I’ve been reading many books lately on stock analysis, investing, and research. This actually makes me different from many people. It’s surprising how many “I don’t know” responses you get to simple financial questions while randomly interviewing people in the streets. Most people don’t want to put the time or the effort into the research. Instead they want to check a few boxes on their first day and forget they are putting 10% away. In a way though, it’s more than others do. After all it is getting people to at least save a percentage of their income. I figure that’s got to be good for something! While most people are complacent in letting it ride I’m not. Here are a few points to help manage your 401k and get you on a track to earning more than 1% above inflation:
* First Things First - Check it! That’s right Log in, realize you have the 401k in the first place and put it in your head. As I stated many people forget they have it. At least they are saving but, they could be doing better. Aside from t hat, what if you are actually losing money? If you never log in to check it, never open the envelopes to check your financial sheets you could be losing money with the funds you selected on that first day.
* Review your contributions - How much are you allocating? Are you allocating under 10%? Can you afford to increase the savings? The more you save now while your in your twenties the more compounding interest you have to grow over time. You may also be contributing less than what your employer would match. Referring back to my free money post from earlier this week it would be wise to put in enough to get the full employer match.

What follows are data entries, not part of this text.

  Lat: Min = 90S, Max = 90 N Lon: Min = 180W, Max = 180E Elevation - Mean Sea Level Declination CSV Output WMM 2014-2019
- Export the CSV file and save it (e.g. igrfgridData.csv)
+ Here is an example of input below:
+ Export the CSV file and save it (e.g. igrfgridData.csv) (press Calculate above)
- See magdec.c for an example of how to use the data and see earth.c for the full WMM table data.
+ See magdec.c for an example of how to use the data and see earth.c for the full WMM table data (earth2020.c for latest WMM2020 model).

* Do your research - Before you start making changes in allocations you should research the funds first. Many people base their investments off historical data. A word of warning, the fund MAY have had a 10 year historical return of 12%, but It surely is not a guarantee that it will continue. In some of the books I read it is pointed out how some funds advertise certain things, and don’t deliver after they have established the customer base.
* Review your allocations - Where is your money going? My former employer contributed their match to my 401k in the form of company stock. Does anyone recall the Enron incident? Yes, so do I which is exactly why I reallocated all that money into something else. I also set it up so their contributions would be automatically sold every 6 months and transfered into the diversified investments I set up.
* Step it Up - I’m not a financial planner, or investment advisor so it’s important to fully understand what you are doing when investing and understand that you are subject to some loss even if you play your cards carefully. The point of this bullet is in your twenties it doesn’t make sense to have your 401k fund in bonds. You should step it up as you have time to recuperate any loses you may encounter. My personal fund is set up fairly aggressive. As a result of this, last year my 401k gave me a return of 26%. Try getting that with Bonds!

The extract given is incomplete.